Now, do you believe that Bush only "found out" about the intelligence communities assessment about Iran a few days ago?

Or is he lying, because the findings in the NIE were basically formalized 6 months ago.   


As for scarborough, sane conservatives can change their mind, based on new information.  He's seen enough of Bush to conclude that Dubya is a bumbling incompetent.   Most of america has.  

I swear, sometimes it seems like most of the 24&#37; dead enders - that small fraction that still worships Bush - is on this board.


----------



## ScreamingEagle (Dec 5, 2007)

DeadCanDance said:


> standard GOP misdirect:  make the issue about Scarborough.
> 
> Now, do you believe that Bush only "found out" about the intelligence communities assessment about Iran a few days ago?
> 
> ...



Tell me, why would a country dripping in oil need a nuclear program to begin with?


----------



## Shogun (Dec 5, 2007)

LordBrownTrout said:


> No, its just that he's so mad, has changed his mind several times and spews vitriol.  There are people on the other side that do this too, conservatives, which I lend no credibility either.  Hannity is the name.

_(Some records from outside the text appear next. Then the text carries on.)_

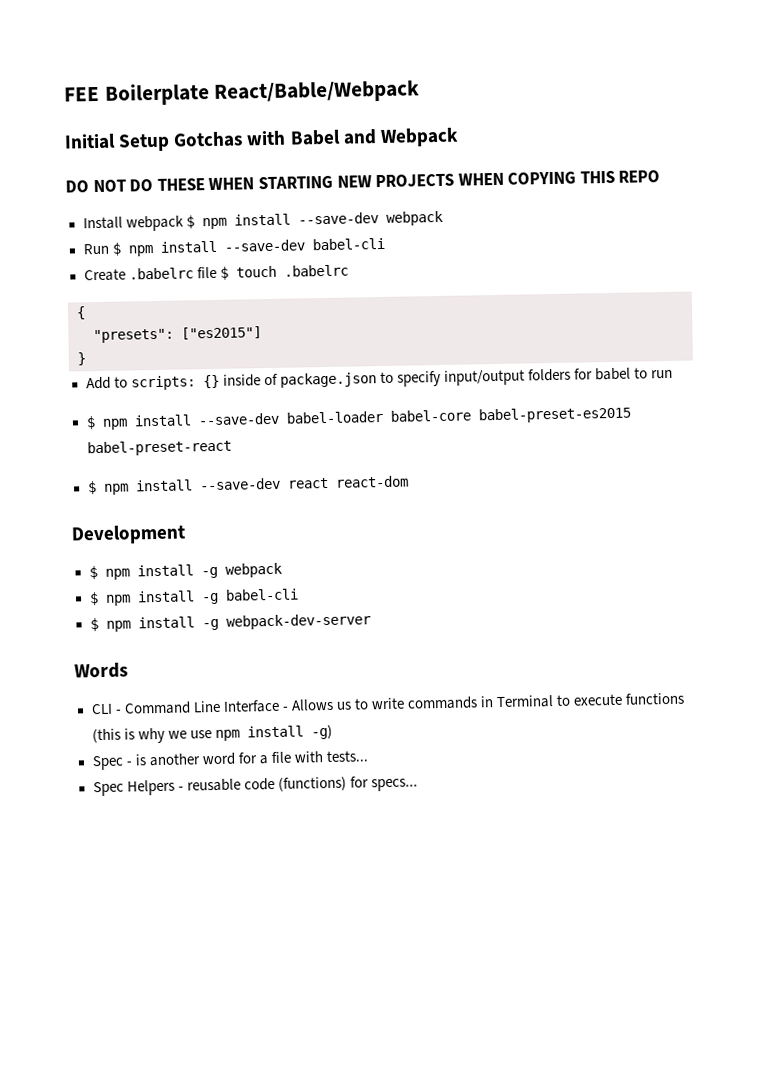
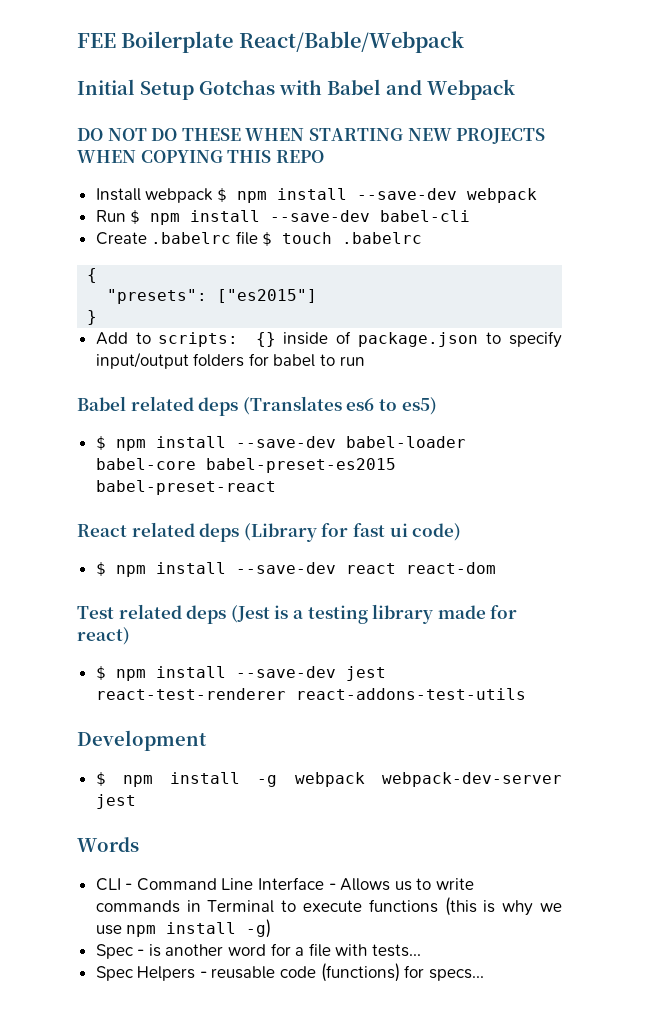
(674, 374) none -> [77,396,437,416] // Babel related deps (Translates es6 to es5)
(232, 448) none -> [77,522,462,542] // React related deps (Library for fast ui code)
(409, 481) none -> [77,604,518,624] [77,627,130,645] [95,666,386,681] [95,688,526,700] // Test related deps (Jest is a testing library made for react) // $ npm install --save-dev jest react-test-renderer react-addons-test-utils
[88,588,299,606] [89,616,219,632] // $ npm install -g babel-cli // $ npm install -g -> (365, 779) none
(371, 621) none -> [95,794,136,809] jest

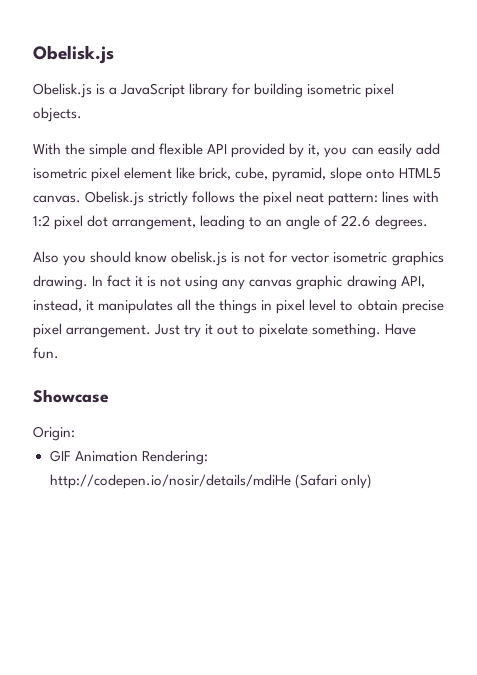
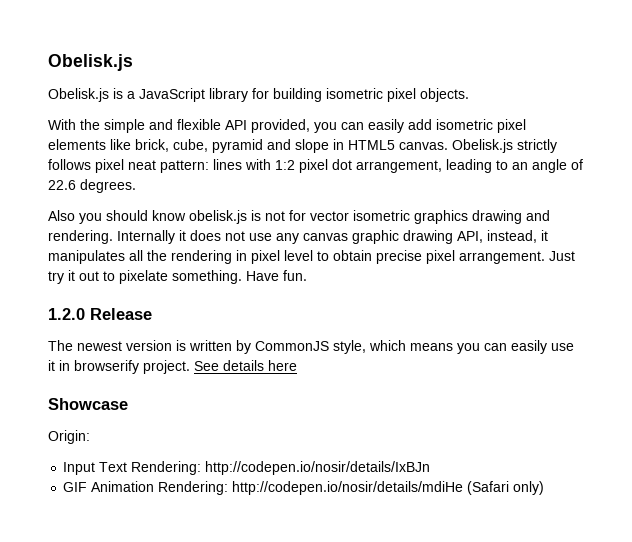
[231,143,321,158] provided by it, -> [251,119,310,133] provided,
[124,167,173,179] element -> [48,139,106,150] elements
[272,167,396,182] pyramid, slope onto -> [212,139,344,153] pyramid and slope in
[239,191,260,203] the -> (91, 164) none
[33,275,219,290] drawing. In fact it is not using -> [472,210,550,224] [48,230,272,244] drawing and rendering. Internally it does not use
[219,299,258,314] things -> [171,250,232,264] rendering
[33,389,109,403] [33,426,75,441] Showcase // Origin: -> [48,308,152,320] [48,340,574,354] [48,360,297,374] [48,398,128,410] [48,430,90,444] [63,461,431,475] 1.2.0 Release // The newest version is written by CommonJS style, which means you can easily use it in browserify project. See details here // Showcase // Origin: // Input Text Rendering: http://codepen.io/nosir/details/IxBJn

I don't see Joe as equivalent to hannity in the blathering department.  We all change our minds.  I dunno.. I've seen Joe be pretty consistent before.  I've grown to respect him much in the way I have grown to respect Buchannan.  Ole Pat gets red in the face and is quick to tell it how he sees it too but I'd be a fool to say that this has made him wrong about quite a few things.


----------



## mattskramer (Dec 5, 2007)

http://www.payvand.com/news/03/oct/1015.html


----------



## jillian (Dec 5, 2007)

LordBrownTrout said:


> No, its just that he's so mad, has changed his mind several times and spews vitriol.  There are people on the other side that do this too, conservatives, which I lend no credibility either.  Hannity is the name.



Normal people reasses their opinions as evidence warrants. I've always seen Scarborough as one of the few rational right-wing voices in media. He believes in true conservative values and I don't agree with him on an awful lot of subjects. But the man is intelligent and he, at least, gives good reasons for his opinions, even if you differ with him. 

Or is it only when someone has a conservative "conversion" like Romney suddenly deciding he's anti-choice that a flip flop isn't a flip flop?

Can't help thinking about something Stephen Colbert said about George Bush at the Washington Press Corps dinner last year. He said" I love this man [Bush]. And do you know why I love him? Because he believes the same thing on Wednesday that he did on Monday...... no matter what happened on Tuesday".


----------



## DeadCanDance (Dec 5, 2007)

ScreamingEagle said:


> Tell me, why would a country dripping in oil need a nuclear program to begin with?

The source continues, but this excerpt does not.